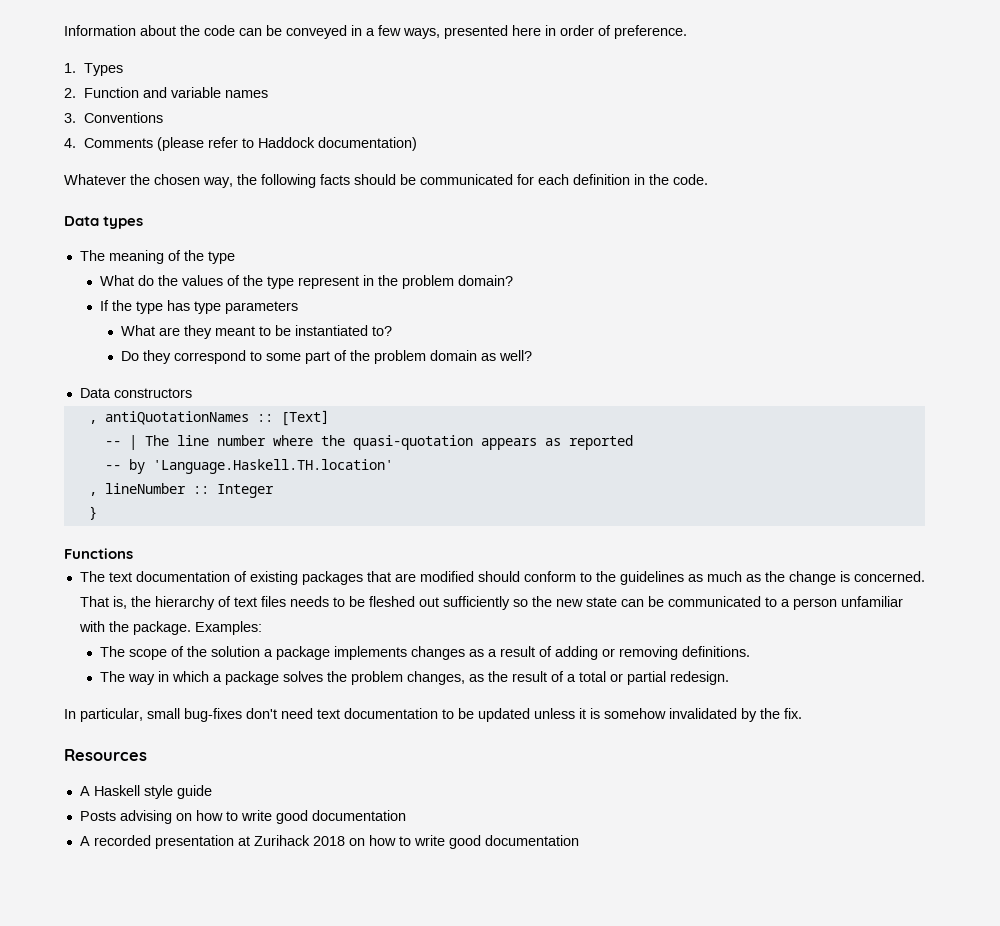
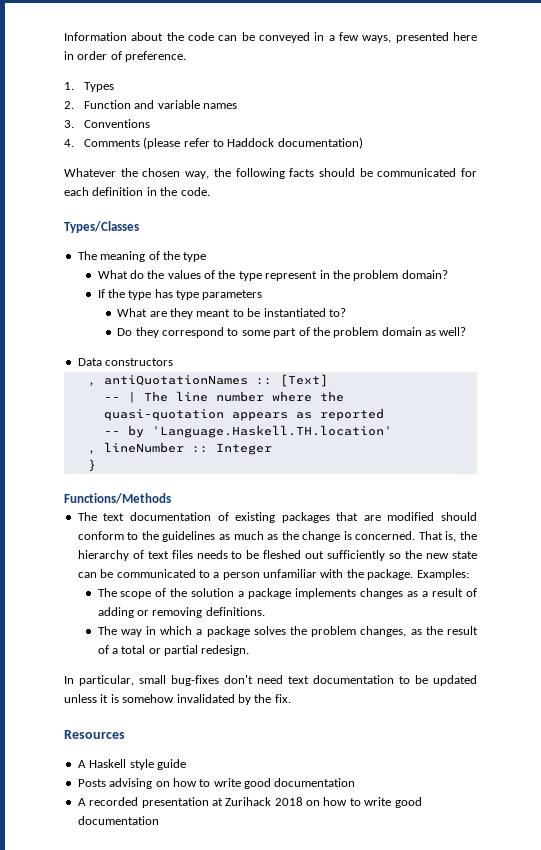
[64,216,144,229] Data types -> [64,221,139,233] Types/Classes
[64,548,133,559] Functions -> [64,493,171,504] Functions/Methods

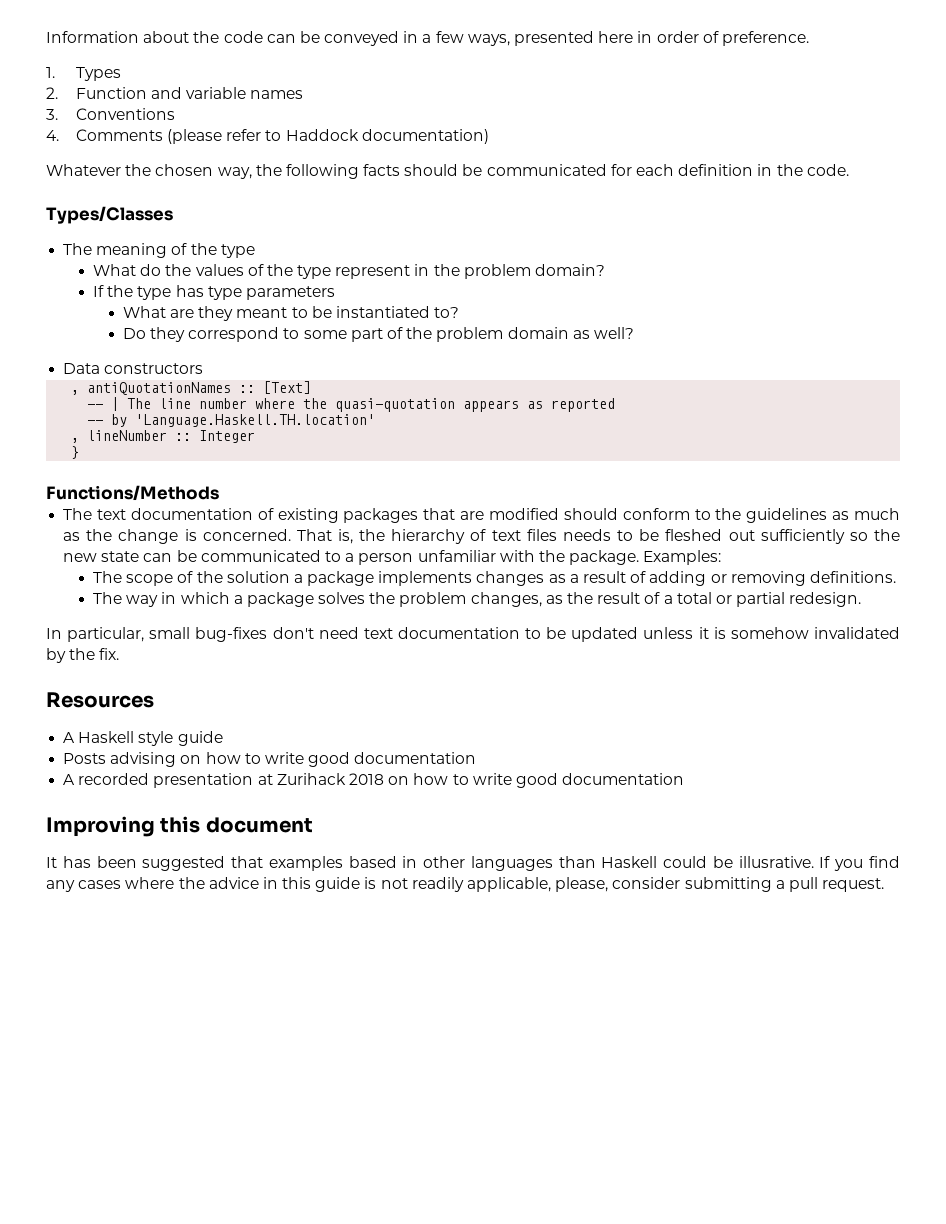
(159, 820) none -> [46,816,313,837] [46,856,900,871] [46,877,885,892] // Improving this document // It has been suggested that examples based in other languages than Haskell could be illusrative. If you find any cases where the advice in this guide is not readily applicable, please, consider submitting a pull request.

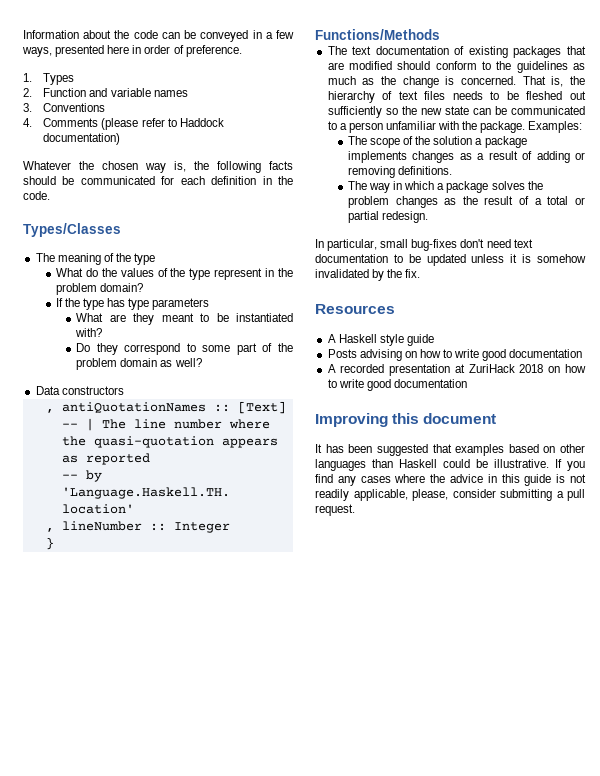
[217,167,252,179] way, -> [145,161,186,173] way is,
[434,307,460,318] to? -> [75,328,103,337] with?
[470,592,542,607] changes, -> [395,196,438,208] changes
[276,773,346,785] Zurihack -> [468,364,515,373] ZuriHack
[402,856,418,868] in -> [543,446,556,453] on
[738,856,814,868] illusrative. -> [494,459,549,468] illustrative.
...
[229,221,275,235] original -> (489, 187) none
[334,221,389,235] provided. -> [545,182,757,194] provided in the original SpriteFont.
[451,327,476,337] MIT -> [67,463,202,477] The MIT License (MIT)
...
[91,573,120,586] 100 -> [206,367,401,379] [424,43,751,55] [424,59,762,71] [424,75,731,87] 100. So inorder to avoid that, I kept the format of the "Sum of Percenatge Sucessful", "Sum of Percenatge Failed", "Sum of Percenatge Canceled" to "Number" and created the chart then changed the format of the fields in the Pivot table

▶ _TASK GOAL_
Repeat, exactly as they stand above, the lines from the line with "[334,221,389,235] provided. ->" to the line with "[451,327,476,337] MIT ->", both lines included.

▶ _TASK SOLUTION_
[334,221,389,235] provided. -> [545,182,757,194] provided in the original SpriteFont.
[451,327,476,337] MIT -> [67,463,202,477] The MIT License (MIT)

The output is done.